### To do
Of all the lines below, output only those starting at the one with "- 2. Secteur privé (Private)" and ending at the one with "d. Enfants (children)", both ends included, exactly as written.

### Given entries
BEGIN

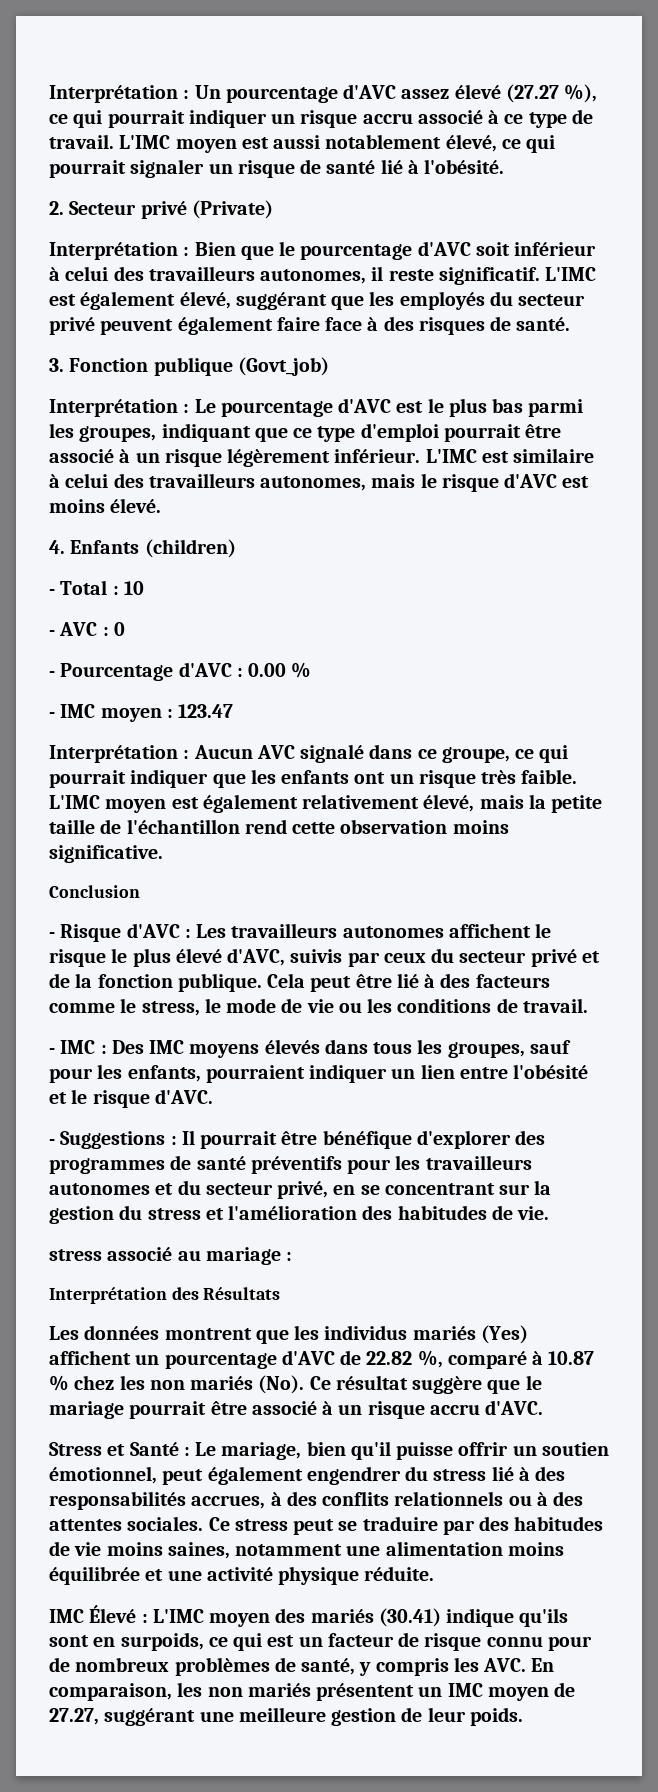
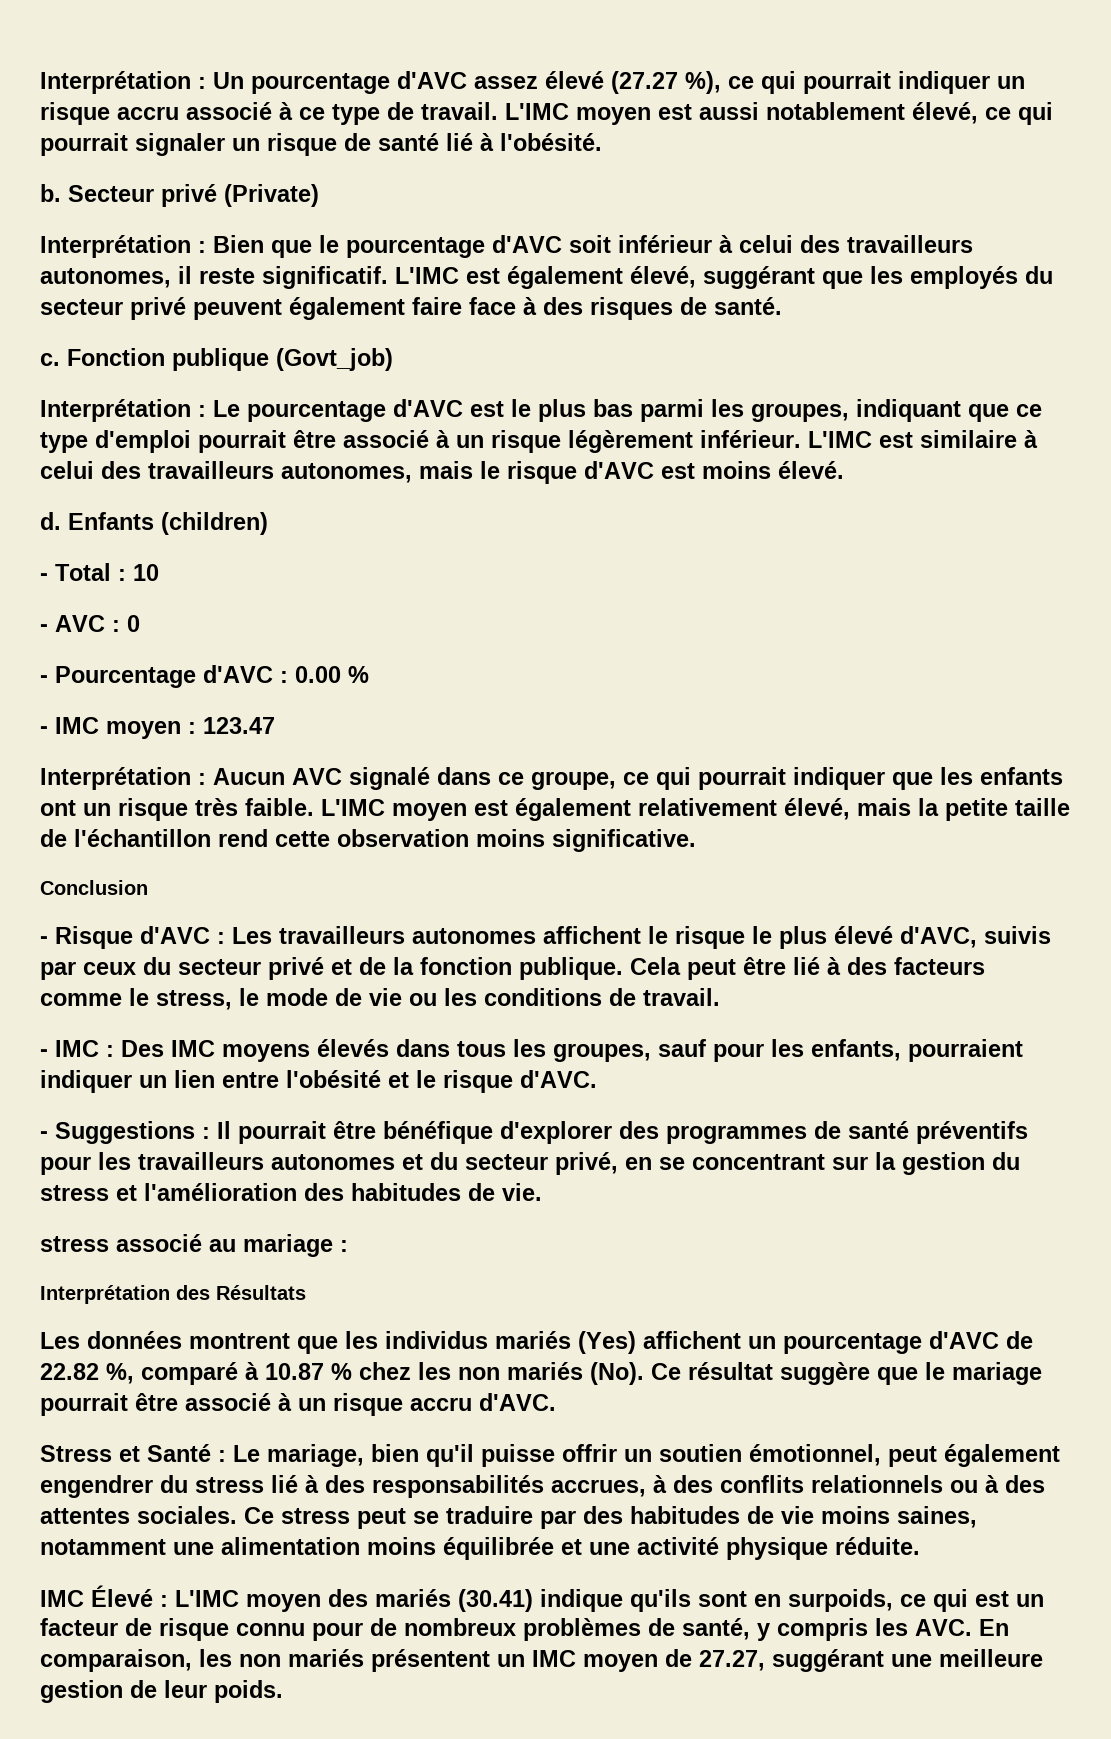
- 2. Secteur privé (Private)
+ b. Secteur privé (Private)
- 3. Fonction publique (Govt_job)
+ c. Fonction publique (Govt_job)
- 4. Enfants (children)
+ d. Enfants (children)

END
BEGIN

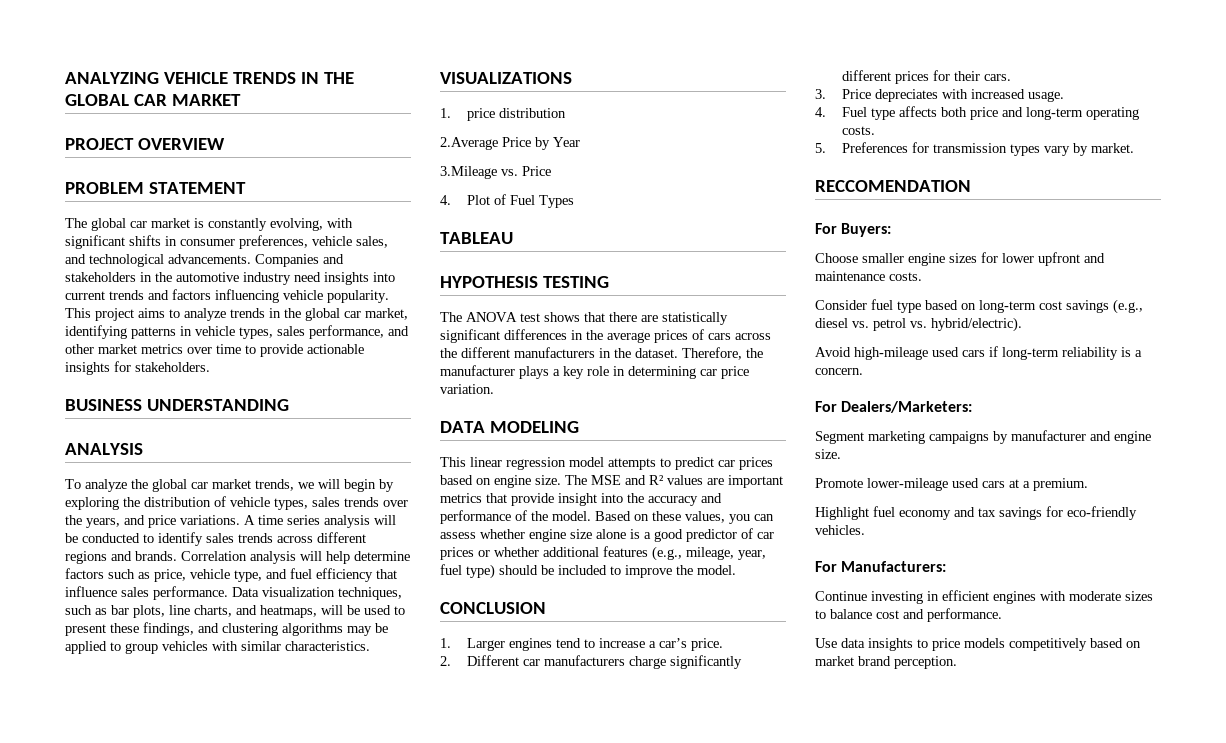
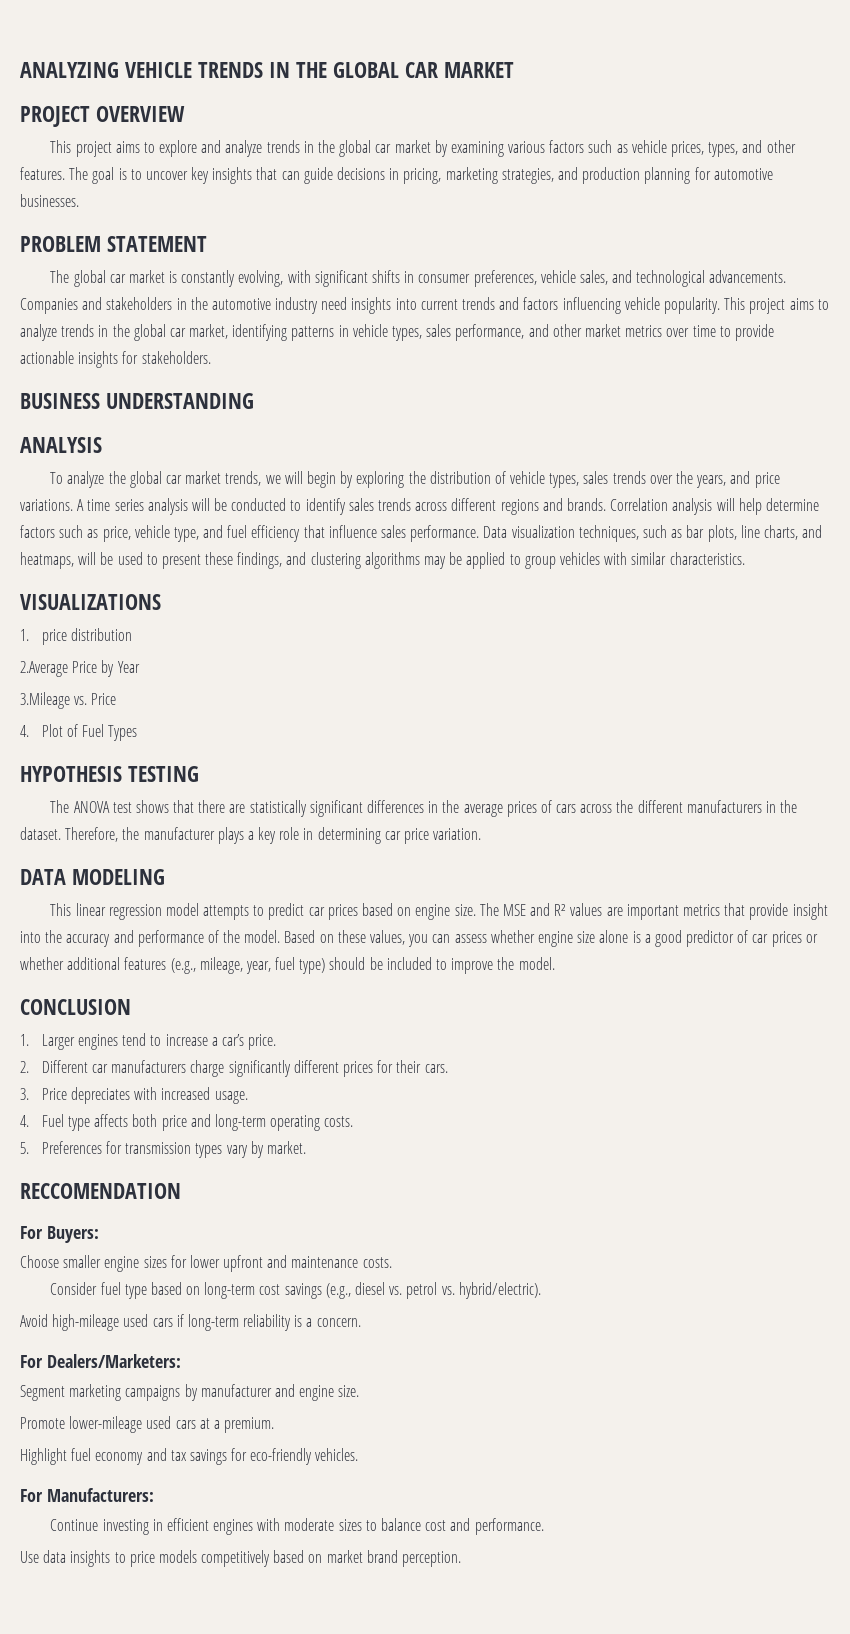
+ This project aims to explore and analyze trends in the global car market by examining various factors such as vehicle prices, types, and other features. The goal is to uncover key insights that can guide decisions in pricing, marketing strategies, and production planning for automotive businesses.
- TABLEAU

END

### Written answer
- 2. Secteur privé (Private)
+ b. Secteur privé (Private)
- 3. Fonction publique (Govt_job)
+ c. Fonction publique (Govt_job)
- 4. Enfants (children)
+ d. Enfants (children)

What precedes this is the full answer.